Imlek
dan Kiprah Tionghoa di Bidang Hukum
Tom Saptaatmaja, ALUMNUS SEMINARI ST VINCENT DE PAUL
DAN SEKOLAH TINGGI FILSAFAT WIDYA
SASANA MALANG
Sumber : KORAN TEMPO, 21 Januari 2012
Tahun
baru Imlek 2563 jatuh pada Senin, 23 Januari 2012, kalender Masehi. Imlek kali
ini memasuki Tahun Naga Air. Karakter naga air menjernihkan dan mendinginkan,
sehingga yang bergejolak panas pada tahun lalu akan menjadi tenang di tahun
ini. Imlek semula dirayakan oleh suku bangsa yang berlatar belakang budaya
Cina, lalu menyebar ke negara-negara tetangga Cina, seperti orang Mongol,
Korea, Jepang, Vietnam, Laos, dan Kamboja.
Seiring
dengan migrasi orang-orang Cina di awal-awal Masehi, Imlek pun masuk ke
Nusantara.
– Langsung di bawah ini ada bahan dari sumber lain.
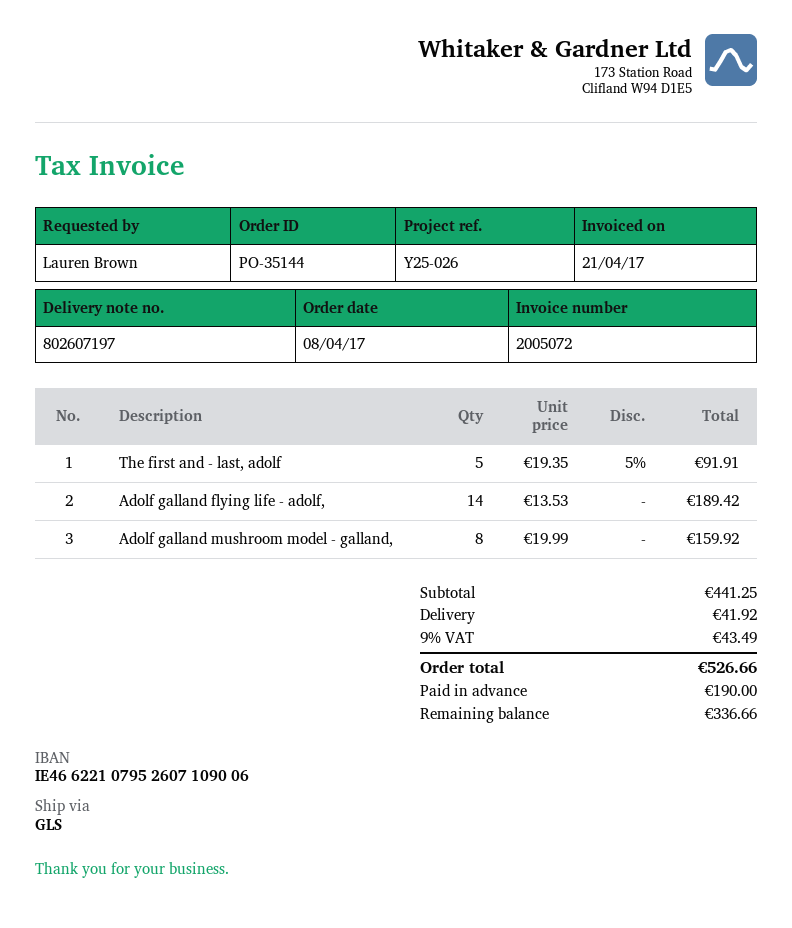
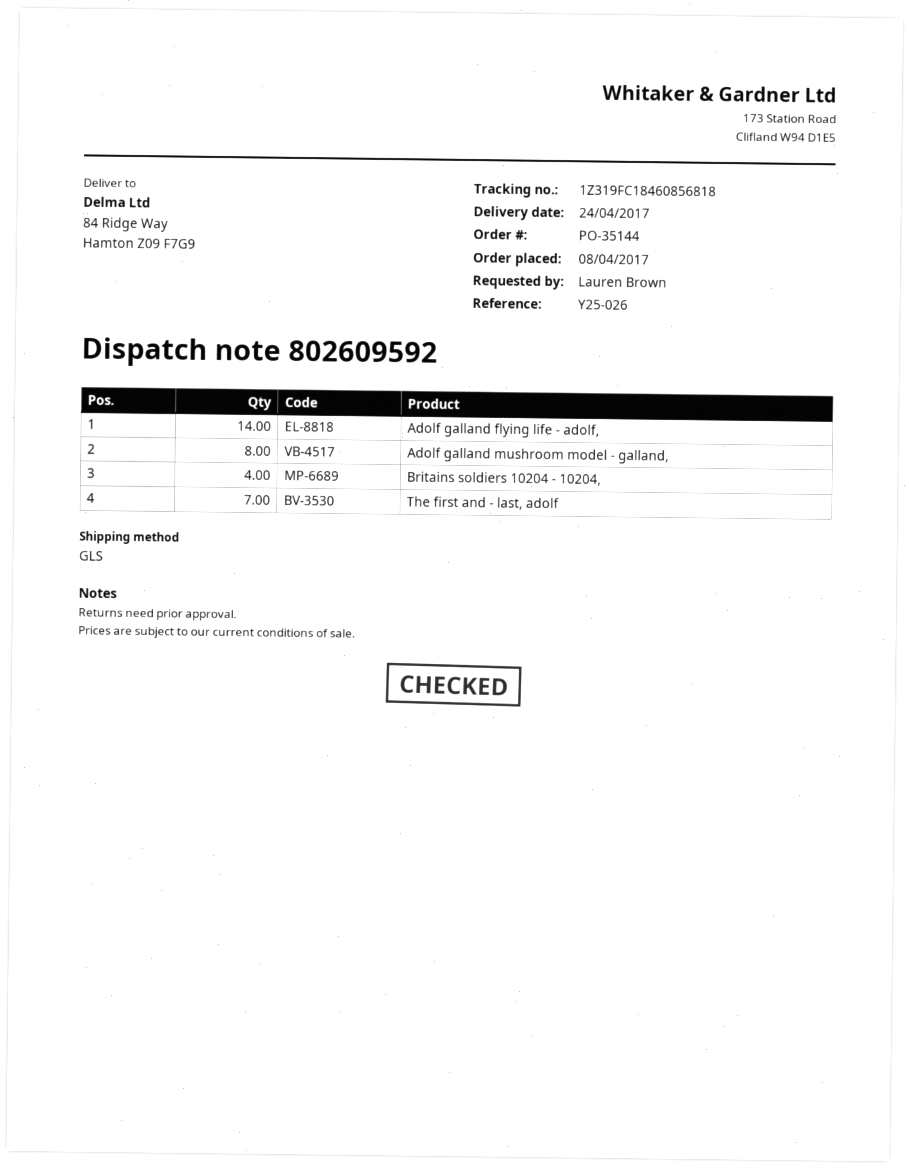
delivery note number: 802607197 -> 802609592
The first and - last, adolf: 5 -> 7
Britains soldiers 10204 - 10204,: none -> 4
Bagaimana nasib perayaan Imlek di sini? Nasib Imlek tidak bisa
dilepaskan dari kooptasi negara terhadap etnis Tionghoa. Waktu dijajah Belanda,
Imlek pernah dilarang dirayakan. Dengan politik segregasi etnisnya, Belanda
takut perayaan Imlek yang meriah bisa menyulut kerusuhan berbau SARA (suku,
agama, ras, dan antargolongan) di ranah publik.
Pelarangan
Imlek adalah bukti etnis Tionghoa sungguh dimarginalkan. Etnis ini hanya
dijadikan minoritas perantara atau middlemen minority demi kepentingan
penguasa (meminjam istilah sejarawan Kwartanada dari National University di
Singapura). Peran seperti inilah yang lalu justru gampang memicu konflik SARA
karena dianggap etnis Tionghoa lebih pro pada penguasa Belanda. Lalu, pada
penjajahan Jepang, Imlek pernah menjadi hari libur resmi berdasarkan Keputusan
Osamu Seirei Nomor 26 tanggal 1 Agustus 1942. Inilah untuk pertama kali dalam
sejarah Tionghoa di Indonesia, Imlek menjadi hari libur, yaitu Imlek pada 1943
Masehi.
Pada
era Sukarno, 1945-1964, Imlek boleh dirayakan seiring dengan kebebasan yang diberikan.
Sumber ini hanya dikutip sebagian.